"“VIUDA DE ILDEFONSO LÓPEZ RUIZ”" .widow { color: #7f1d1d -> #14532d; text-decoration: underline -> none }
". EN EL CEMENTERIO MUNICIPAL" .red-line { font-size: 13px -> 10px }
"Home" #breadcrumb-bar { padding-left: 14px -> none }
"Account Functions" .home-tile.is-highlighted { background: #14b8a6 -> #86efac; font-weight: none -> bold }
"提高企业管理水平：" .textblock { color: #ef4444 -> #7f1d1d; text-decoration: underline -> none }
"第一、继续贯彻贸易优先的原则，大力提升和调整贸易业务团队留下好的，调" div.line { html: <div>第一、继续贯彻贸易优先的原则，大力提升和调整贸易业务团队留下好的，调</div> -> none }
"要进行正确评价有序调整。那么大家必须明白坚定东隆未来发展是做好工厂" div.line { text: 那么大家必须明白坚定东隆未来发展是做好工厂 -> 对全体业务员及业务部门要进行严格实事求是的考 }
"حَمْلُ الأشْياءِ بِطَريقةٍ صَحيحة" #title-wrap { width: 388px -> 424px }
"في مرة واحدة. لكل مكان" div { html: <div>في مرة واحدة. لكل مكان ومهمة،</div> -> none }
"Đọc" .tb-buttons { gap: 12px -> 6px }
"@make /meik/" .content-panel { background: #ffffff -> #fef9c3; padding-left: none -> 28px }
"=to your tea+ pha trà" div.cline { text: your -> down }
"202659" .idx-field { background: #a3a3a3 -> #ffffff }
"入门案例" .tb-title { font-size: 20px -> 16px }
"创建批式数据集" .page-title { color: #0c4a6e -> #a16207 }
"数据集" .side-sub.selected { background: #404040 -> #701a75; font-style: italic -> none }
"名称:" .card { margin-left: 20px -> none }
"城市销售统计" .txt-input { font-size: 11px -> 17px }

**********

» **WHAT THIS TASK INVOLVES**
All lines from the one with "EN EL CEMENTERIO" through the end of the material above are to be printed exactly, and only those.

» **RESPONSE TO THIS TASK**
". EN EL CEMENTERIO MUNICIPAL" .red-line { font-size: 13px -> 10px }
"Home" #breadcrumb-bar { padding-left: 14px -> none }
"Account Functions" .home-tile.is-highlighted { background: #14b8a6 -> #86efac; font-weight: none -> bold }
"提高企业管理水平：" .textblock { color: #ef4444 -> #7f1d1d; text-decoration: underline -> none }
"第一、继续贯彻贸易优先的原则，大力提升和调整贸易业务团队留下好的，调" div.line { html: <div>第一、继续贯彻贸易优先的原则，大力提升和调整贸易业务团队留下好的，调</div> -> none }
"要进行正确评价有序调整。那么大家必须明白坚定东隆未来发展是做好工厂" div.line { text: 那么大家必须明白坚定东隆未来发展是做好工厂 -> 对全体业务员及业务部门要进行严格实事求是的考 }
"حَمْلُ الأشْياءِ بِطَريقةٍ صَحيحة" #title-wrap { width: 388px -> 424px }
"في مرة واحدة. لكل مكان" div { html: <div>في مرة واحدة. لكل مكان ومهمة،</div> -> none }
"Đọc" .tb-buttons { gap: 12px -> 6px }
"@make /meik/" .content-panel { background: #ffffff -> #fef9c3; padding-left: none -> 28px }
"=to your tea+ pha trà" div.cline { text: your -> down }
"202659" .idx-field { background: #a3a3a3 -> #ffffff }
"入门案例" .tb-title { font-size: 20px -> 16px }
"创建批式数据集" .page-title { color: #0c4a6e -> #a16207 }
"数据集" .side-sub.selected { background: #404040 -> #701a75; font-style: italic -> none }
"名称:" .card { margin-left: 20px -> none }
"城市销售统计" .txt-input { font-size: 11px -> 17px }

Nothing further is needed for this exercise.